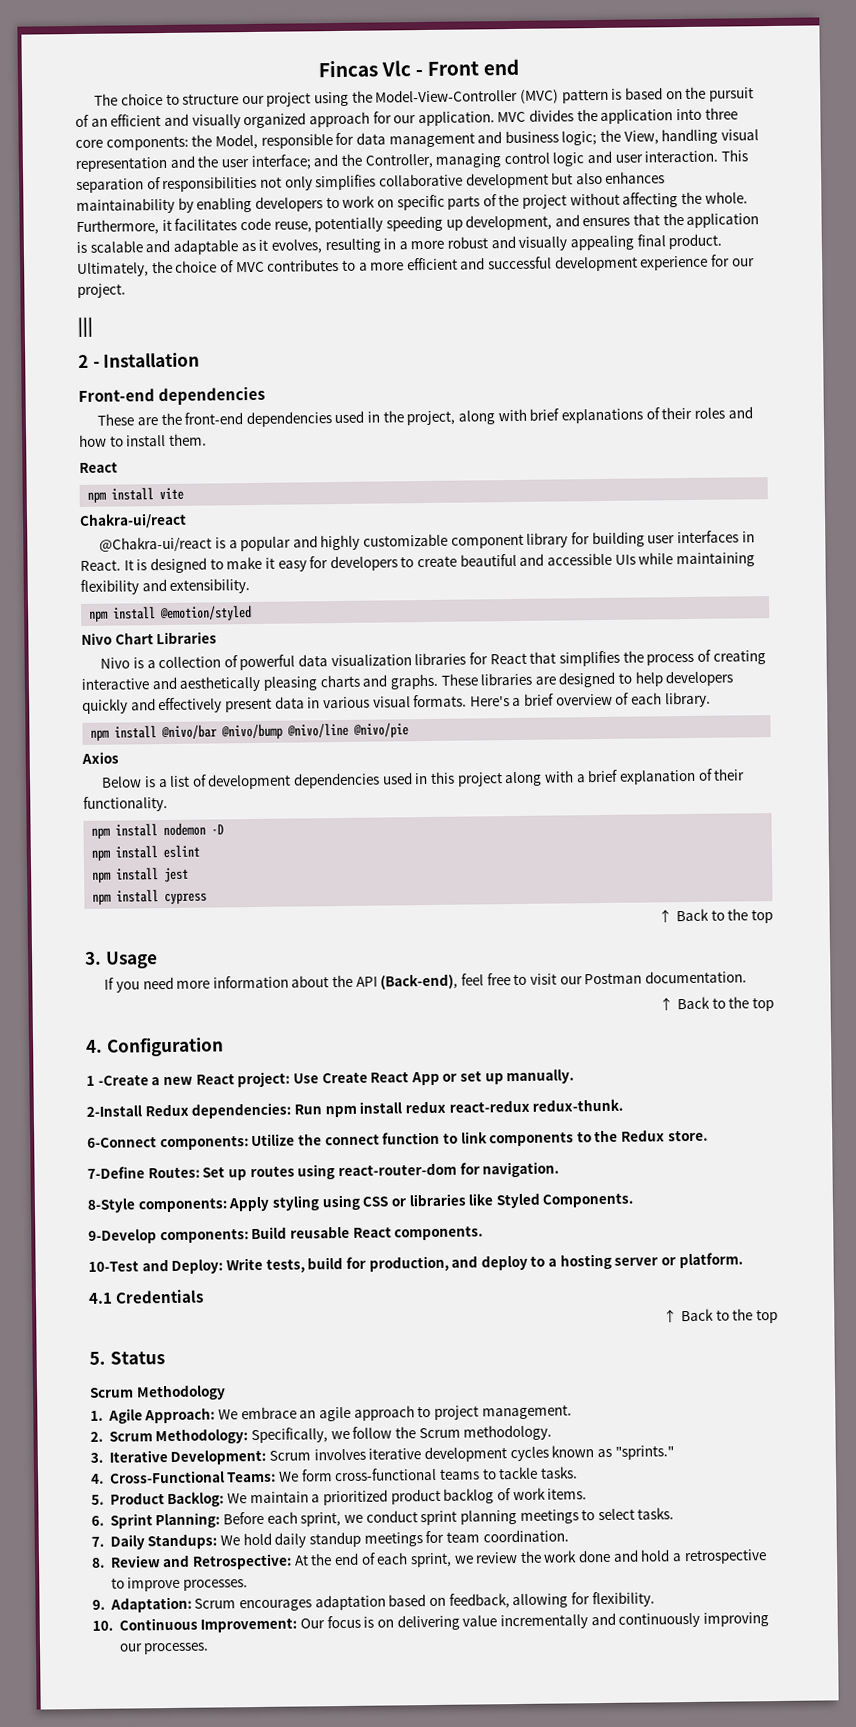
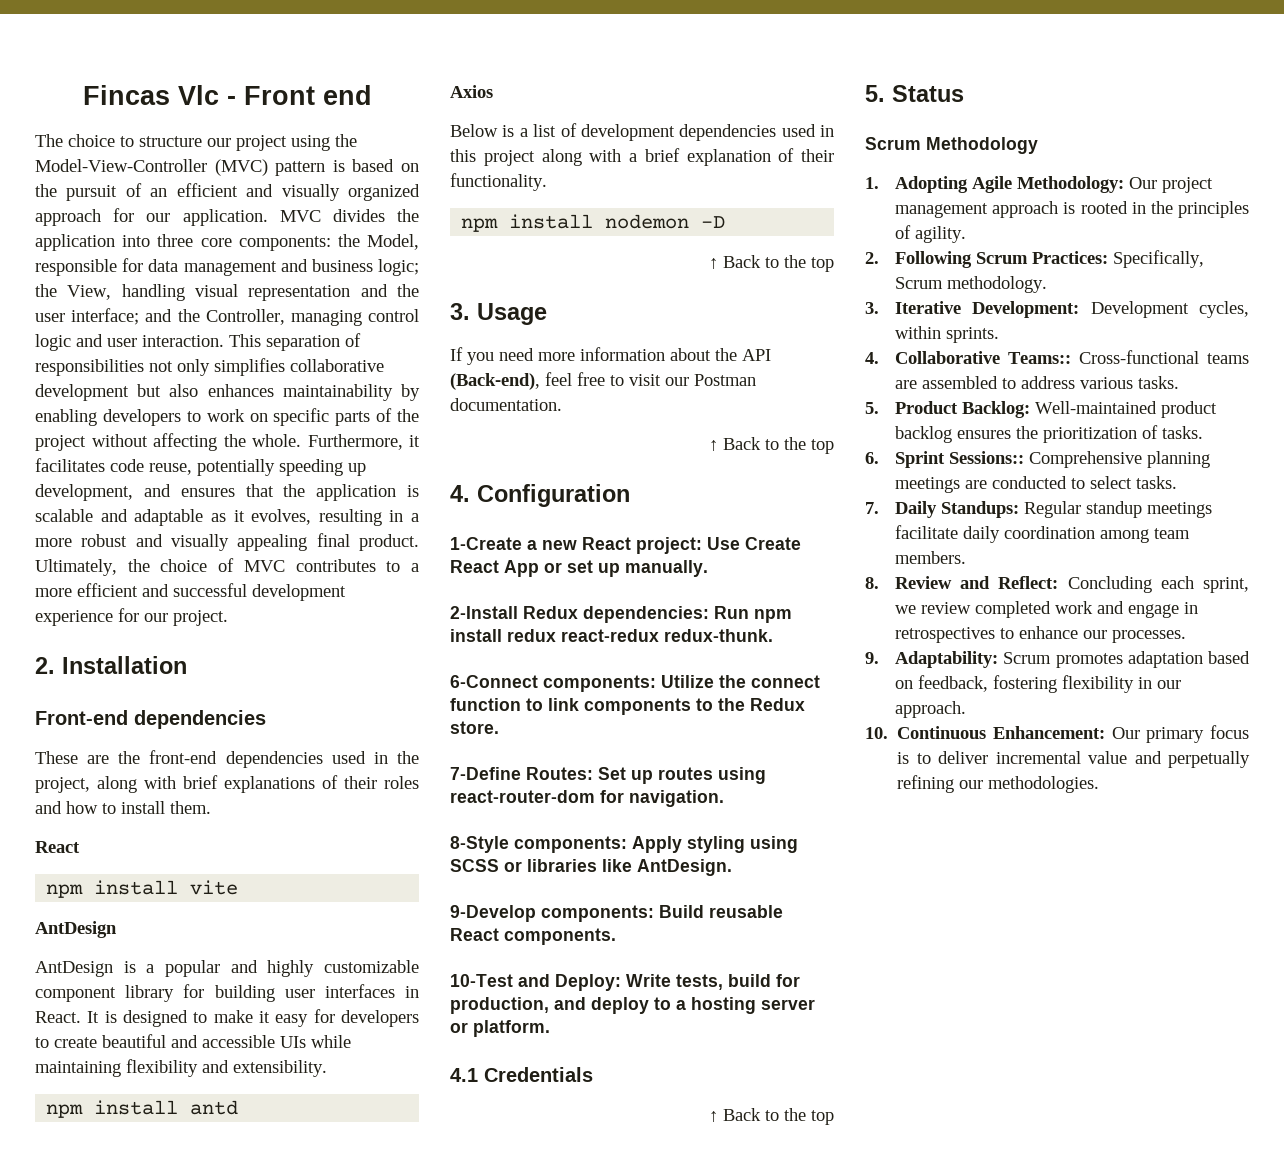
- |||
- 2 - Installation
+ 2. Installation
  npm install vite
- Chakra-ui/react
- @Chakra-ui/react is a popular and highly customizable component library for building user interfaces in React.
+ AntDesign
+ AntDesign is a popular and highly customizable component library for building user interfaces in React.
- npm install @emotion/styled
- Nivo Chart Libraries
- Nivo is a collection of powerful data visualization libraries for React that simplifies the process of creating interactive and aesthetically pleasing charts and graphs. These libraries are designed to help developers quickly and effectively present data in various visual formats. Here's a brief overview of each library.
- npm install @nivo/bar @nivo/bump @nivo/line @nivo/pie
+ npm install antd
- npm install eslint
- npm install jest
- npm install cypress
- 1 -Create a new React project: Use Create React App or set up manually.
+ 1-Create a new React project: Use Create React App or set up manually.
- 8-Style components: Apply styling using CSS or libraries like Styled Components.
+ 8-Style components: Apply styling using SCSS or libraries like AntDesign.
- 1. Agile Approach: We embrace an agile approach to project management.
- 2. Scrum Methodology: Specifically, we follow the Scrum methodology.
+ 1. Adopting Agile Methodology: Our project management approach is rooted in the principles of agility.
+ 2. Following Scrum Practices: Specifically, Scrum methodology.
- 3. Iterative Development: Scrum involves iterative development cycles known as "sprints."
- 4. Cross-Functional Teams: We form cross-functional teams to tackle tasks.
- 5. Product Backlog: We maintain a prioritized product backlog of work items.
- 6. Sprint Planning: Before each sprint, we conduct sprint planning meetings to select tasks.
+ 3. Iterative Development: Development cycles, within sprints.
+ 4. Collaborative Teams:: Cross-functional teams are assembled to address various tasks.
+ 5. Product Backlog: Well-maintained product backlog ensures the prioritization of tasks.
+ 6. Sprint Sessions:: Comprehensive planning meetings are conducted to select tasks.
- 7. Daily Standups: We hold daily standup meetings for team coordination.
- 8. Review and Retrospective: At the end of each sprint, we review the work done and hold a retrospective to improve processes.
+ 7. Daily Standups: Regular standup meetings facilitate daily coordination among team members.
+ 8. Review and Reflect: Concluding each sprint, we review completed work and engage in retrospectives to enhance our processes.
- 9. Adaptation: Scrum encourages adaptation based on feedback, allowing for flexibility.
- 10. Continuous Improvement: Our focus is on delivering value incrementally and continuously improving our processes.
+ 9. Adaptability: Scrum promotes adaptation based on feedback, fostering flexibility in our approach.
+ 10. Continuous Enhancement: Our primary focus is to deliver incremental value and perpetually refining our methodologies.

------------------------------------

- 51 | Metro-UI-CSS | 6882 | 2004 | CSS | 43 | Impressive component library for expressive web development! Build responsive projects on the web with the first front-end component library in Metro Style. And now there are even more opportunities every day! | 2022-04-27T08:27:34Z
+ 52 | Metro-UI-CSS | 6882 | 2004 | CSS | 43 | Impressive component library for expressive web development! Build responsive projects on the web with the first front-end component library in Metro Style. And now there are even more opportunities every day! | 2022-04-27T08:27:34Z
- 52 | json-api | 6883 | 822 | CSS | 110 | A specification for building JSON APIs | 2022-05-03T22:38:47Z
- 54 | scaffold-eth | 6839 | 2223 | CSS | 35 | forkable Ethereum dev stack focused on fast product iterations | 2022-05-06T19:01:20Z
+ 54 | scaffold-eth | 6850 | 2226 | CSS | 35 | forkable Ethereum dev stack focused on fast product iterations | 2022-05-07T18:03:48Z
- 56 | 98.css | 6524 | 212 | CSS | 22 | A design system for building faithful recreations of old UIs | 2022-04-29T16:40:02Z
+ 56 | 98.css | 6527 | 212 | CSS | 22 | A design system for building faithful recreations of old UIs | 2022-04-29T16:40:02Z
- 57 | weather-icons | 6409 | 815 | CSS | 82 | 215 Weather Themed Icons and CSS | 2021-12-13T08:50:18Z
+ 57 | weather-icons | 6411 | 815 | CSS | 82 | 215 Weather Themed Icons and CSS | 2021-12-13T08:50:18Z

------------------------------------

▶ Work instruction:
Within the material above, find the lines that contain the word "value"; copy them.

▶ Written response:
- 10. Continuous Improvement: Our focus is on delivering value incrementally and continuously improving our processes.
+ 10. Continuous Enhancement: Our primary focus is to deliver incremental value and perpetually refining our methodologies.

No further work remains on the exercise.